• _Data supplied_:
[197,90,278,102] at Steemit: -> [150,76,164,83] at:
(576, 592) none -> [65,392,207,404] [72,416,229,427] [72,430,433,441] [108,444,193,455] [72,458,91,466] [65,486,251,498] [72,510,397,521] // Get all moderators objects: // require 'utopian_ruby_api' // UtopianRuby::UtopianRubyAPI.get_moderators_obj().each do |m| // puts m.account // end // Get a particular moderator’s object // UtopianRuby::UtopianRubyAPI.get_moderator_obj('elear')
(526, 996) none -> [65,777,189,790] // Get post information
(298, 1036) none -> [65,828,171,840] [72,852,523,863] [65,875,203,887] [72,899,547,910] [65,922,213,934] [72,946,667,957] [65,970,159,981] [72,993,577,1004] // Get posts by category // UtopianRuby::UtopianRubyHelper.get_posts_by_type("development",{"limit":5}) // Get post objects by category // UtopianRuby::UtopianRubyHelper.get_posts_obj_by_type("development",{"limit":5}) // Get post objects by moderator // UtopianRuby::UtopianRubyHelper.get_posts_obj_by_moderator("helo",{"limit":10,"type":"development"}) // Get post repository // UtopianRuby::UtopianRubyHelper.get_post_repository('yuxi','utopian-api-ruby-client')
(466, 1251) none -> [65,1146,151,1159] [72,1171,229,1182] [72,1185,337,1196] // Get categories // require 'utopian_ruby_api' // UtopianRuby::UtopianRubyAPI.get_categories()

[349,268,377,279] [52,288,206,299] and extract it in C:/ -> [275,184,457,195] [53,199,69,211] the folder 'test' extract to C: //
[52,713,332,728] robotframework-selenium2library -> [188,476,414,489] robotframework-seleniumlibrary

• _Task goal_: Write down all of the listing exactly.

• _Answer for the task_:
[197,90,278,102] at Steemit: -> [150,76,164,83] at:
(576, 592) none -> [65,392,207,404] [72,416,229,427] [72,430,433,441] [108,444,193,455] [72,458,91,466] [65,486,251,498] [72,510,397,521] // Get all moderators objects: // require 'utopian_ruby_api' // UtopianRuby::UtopianRubyAPI.get_moderators_obj().each do |m| // puts m.account // end // Get a particular moderator’s object // UtopianRuby::UtopianRubyAPI.get_moderator_obj('elear')
(526, 996) none -> [65,777,189,790] // Get post information
(298, 1036) none -> [65,828,171,840] [72,852,523,863] [65,875,203,887] [72,899,547,910] [65,922,213,934] [72,946,667,957] [65,970,159,981] [72,993,577,1004] // Get posts by category // UtopianRuby::UtopianRubyHelper.get_posts_by_type("development",{"limit":5}) // Get post objects by category // UtopianRuby::UtopianRubyHelper.get_posts_obj_by_type("development",{"limit":5}) // Get post objects by moderator // UtopianRuby::UtopianRubyHelper.get_posts_obj_by_moderator("helo",{"limit":10,"type":"development"}) // Get post repository // UtopianRuby::UtopianRubyHelper.get_post_repository('yuxi','utopian-api-ruby-client')
(466, 1251) none -> [65,1146,151,1159] [72,1171,229,1182] [72,1185,337,1196] // Get categories // require 'utopian_ruby_api' // UtopianRuby::UtopianRubyAPI.get_categories()

[349,268,377,279] [52,288,206,299] and extract it in C:/ -> [275,184,457,195] [53,199,69,211] the folder 'test' extract to C: //
[52,713,332,728] robotframework-selenium2library -> [188,476,414,489] robotframework-seleniumlibrary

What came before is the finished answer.